Thursday, March 14, 2002

Spectrum I was flipping through an old Release 1.0 and read Kevin Warbach arguing that spectrum should be an open common. He claims that you no longer need to worry about interference because new technology means node devices are much better at sifting out signal from noise, so why not let people broadcast at any frequency?

Currently, spectrums is licensed through government auctions. In the bad old days, it was allocated through a beauty contest, so graft and waste was rampant. Auctions have been spectacularly successful except for NextWave, but that's an anomaly because the rules were changed for that bidding round (so anyone who points to NextWave to critique auctions is being lazy). Telcos moaning about high auctions prices are just upset they had to pay the fair market price, and should be ignored.

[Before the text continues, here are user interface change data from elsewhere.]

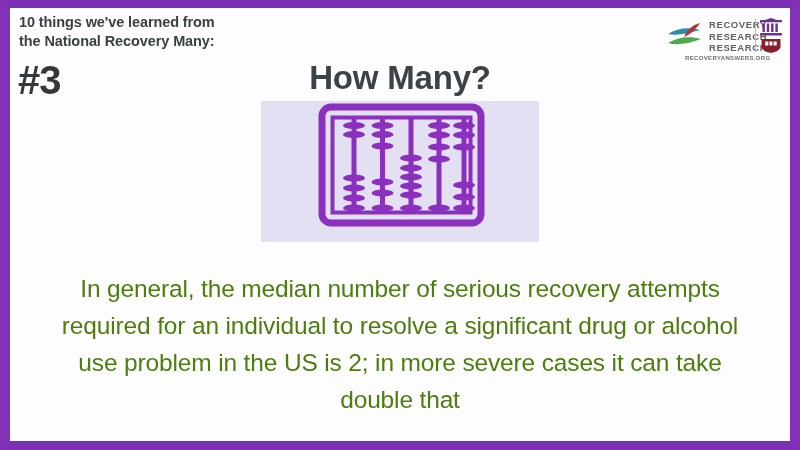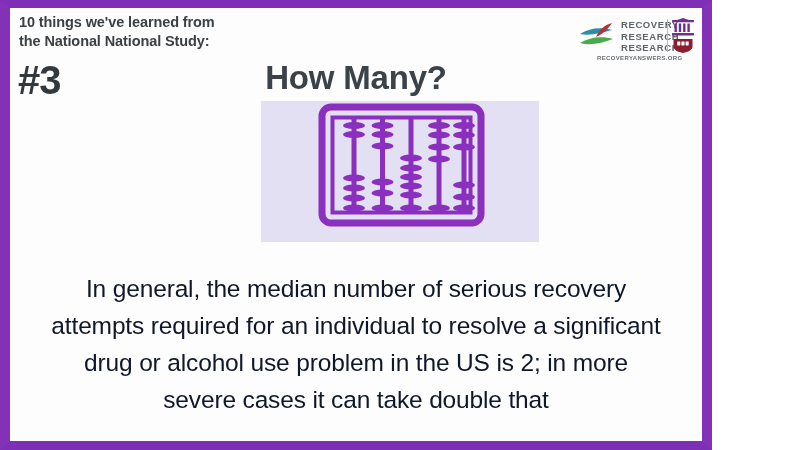"10 things we've learned from" #slide { width: 712px -> 800px }
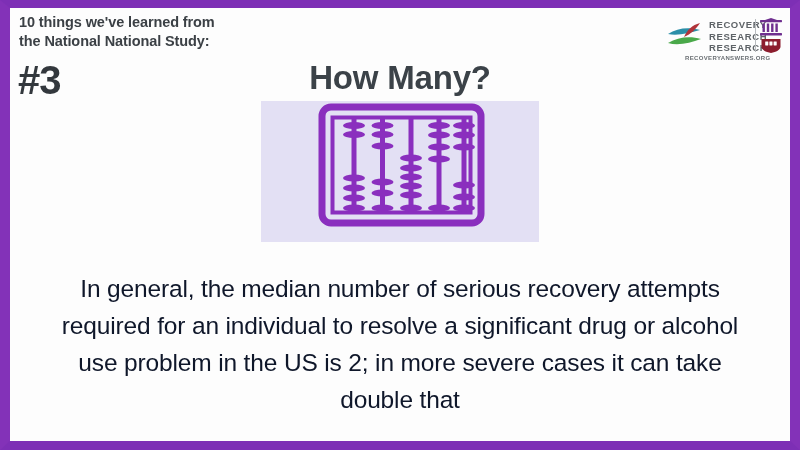"the National National Study:" span.l2 { text: National Study -> Recovery Many }
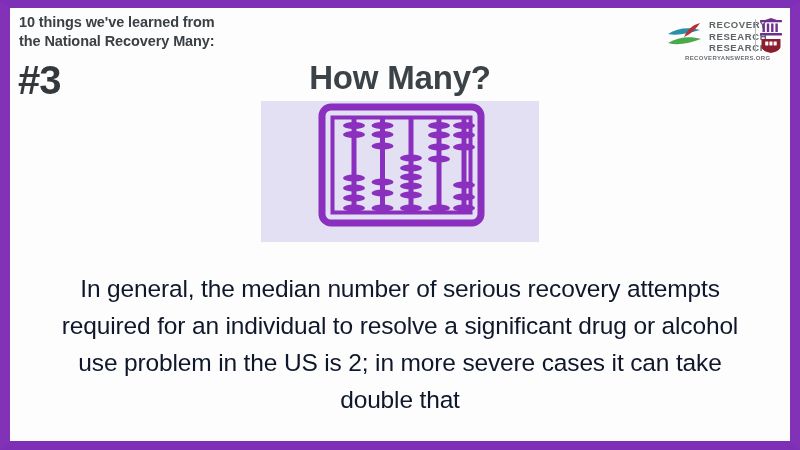"In general, the median number" .body-copy { color: #0f172a -> #4d7c0f }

Moreover, spectrum owners should be free to resell spectrum to whomever they choose for whichever purpose, which would result in inefficient spectrum use being sold to efficient spectrum users. In the US, broadcasters have their spectrum allocated for their use and their use only, so they can't get rid of it even if they could do so profitably. Satellite providers bribed Congress to write into law that their spectrum would only be allocated through beauty contests (so bring on the pork!) The most productive and efficient user of spectrum will be willing to pay the most for it, and so inefficient owners have economic incentive to sell it to them. Beauty contents and pre-allocated use destroys this efficiency.

But back to Warbach. It's true that more power (and money) in the nodes lets you get more juice out of spectrum, but that's not the same thing as saying there is no interference. Also, he argues the rules to stop cheating should be coded into the hardware, but this is easy to crack and break. Spectrum allocation started because some religious radio station in Montanna was drowning out everyone else around--nothing but software stops this happening in Warbach's world. More auctions, an aftermarket for spectrum, and non-prescriptive property rights would improve spectrum utilization more than hippie WiFi networks. But hippie WiFi networks are probably better than much spectrum use now.